Front-end code edit data
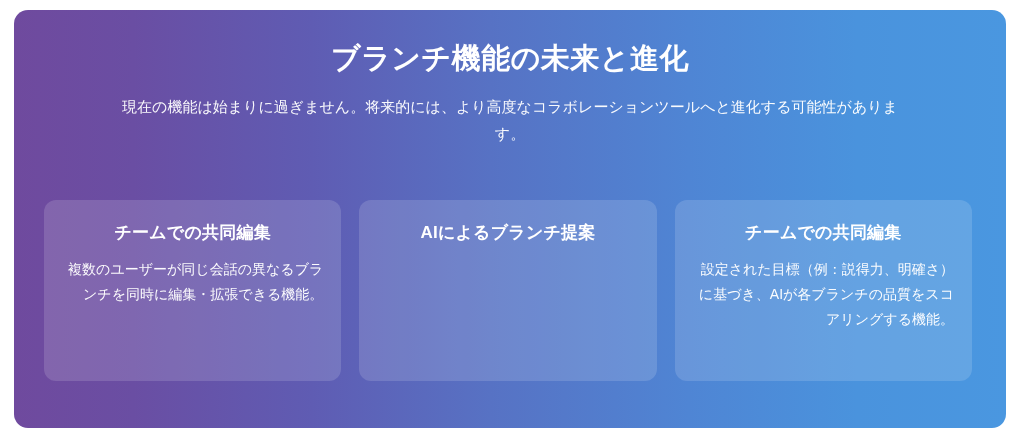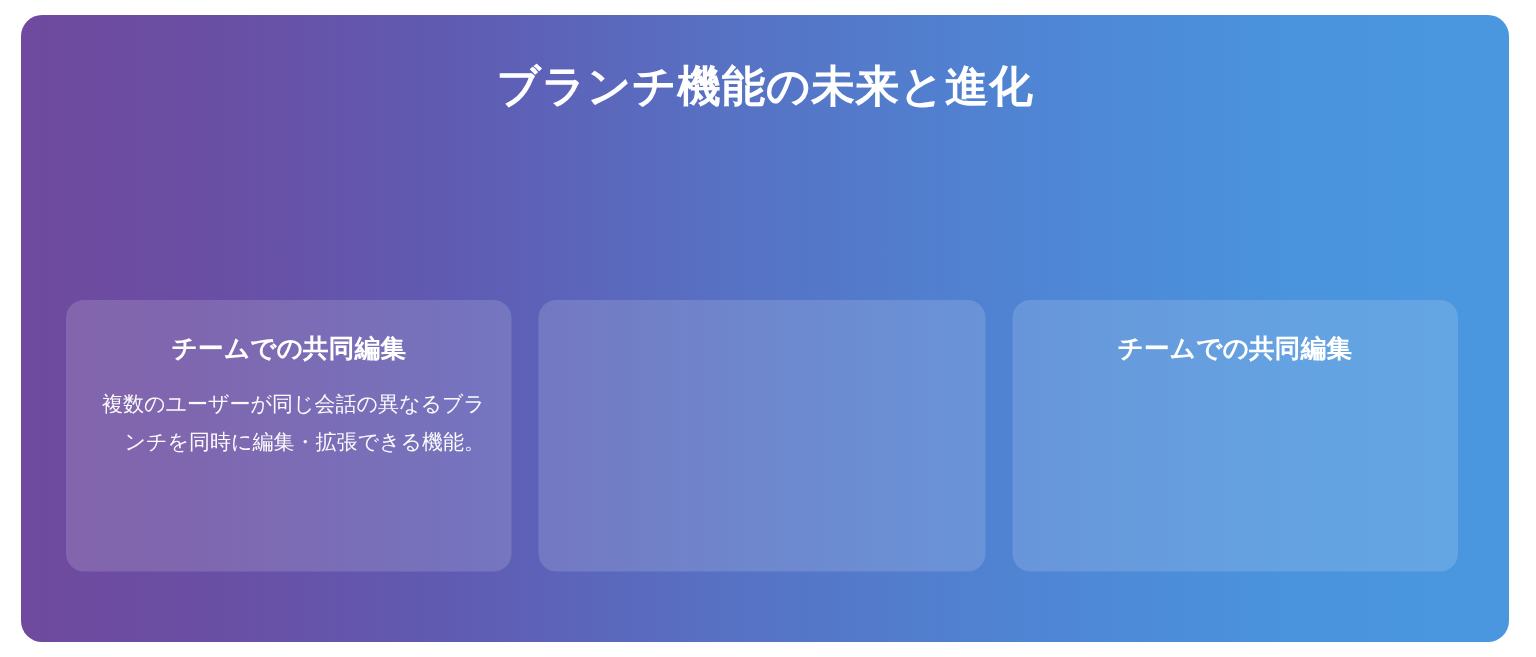--- a/index.html
+++ b/index.html
@@ -118,6 +118,7 @@
 
     <h1 class="panel-title">ブランチ機能の未来と進化</h1>
 
+    <p class="panel-subtitle">現在の機能は始まりに過ぎません。将来的には、より高度なコラボレーションツールへと進化する可能性があります。</p>
 
     <div class="cards-row">
 

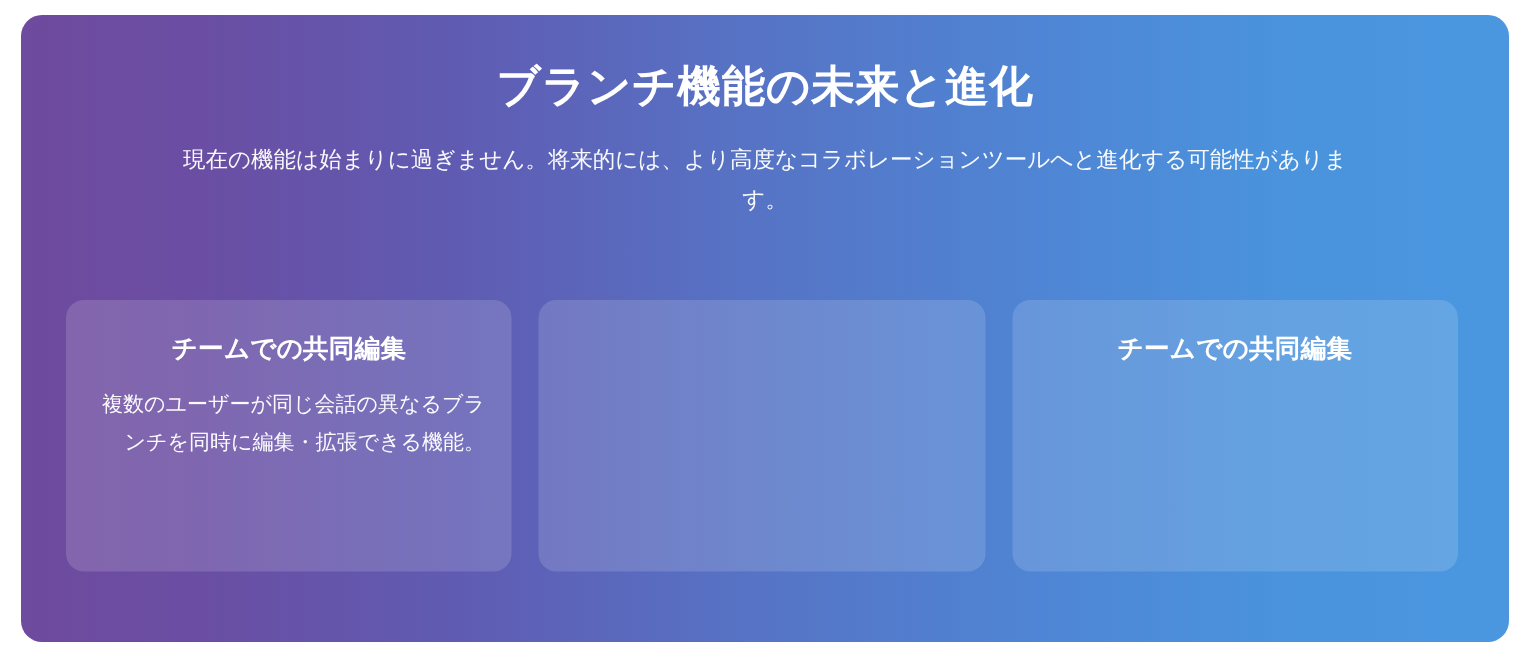--- a/index.html
+++ b/index.html
@@ -128,6 +128,7 @@
       </article>
 
       <article class="feature-card">
+        <h2 class="card-title">AIによるブランチ提案</h2>
       </article>
 
       <article class="feature-card">

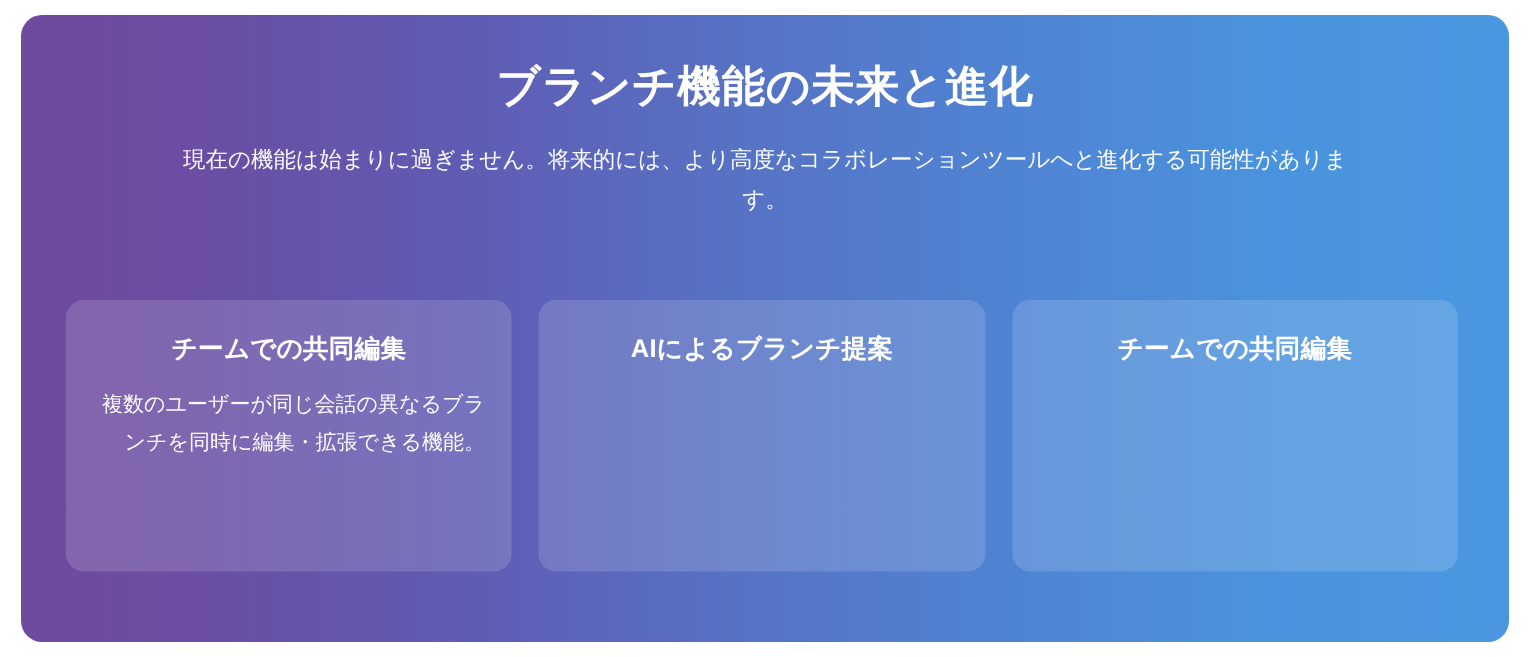--- a/index.html
+++ b/index.html
@@ -133,6 +133,7 @@
 
       <article class="feature-card">
         <h2 class="card-title">チームでの共同編集</h2>
+        <p class="card-body">設定された目標（例：説得力、明確さ）に基づき、AIが各ブランチの品質をスコアリングする機能。</p>
       </article>
 
     </div>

» **Exercise instructions**: All of the entries need to be retyped word for word, pictures excluded.

» **Task output**:
--- a/index.html
+++ b/index.html
@@ -118,6 +118,7 @@
 
     <h1 class="panel-title">ブランチ機能の未来と進化</h1>
 
+    <p class="panel-subtitle">現在の機能は始まりに過ぎません。将来的には、より高度なコラボレーションツールへと進化する可能性があります。</p>
 
     <div class="cards-row">
 

--- a/index.html
+++ b/index.html
@@ -128,6 +128,7 @@
       </article>
 
       <article class="feature-card">
+        <h2 class="card-title">AIによるブランチ提案</h2>
       </article>
 
       <article class="feature-card">

--- a/index.html
+++ b/index.html
@@ -133,6 +133,7 @@
 
       <article class="feature-card">
         <h2 class="card-title">チームでの共同編集</h2>
+        <p class="card-body">設定された目標（例：説得力、明確さ）に基づき、AIが各ブランチの品質をスコアリングする機能。</p>
       </article>
 
     </div>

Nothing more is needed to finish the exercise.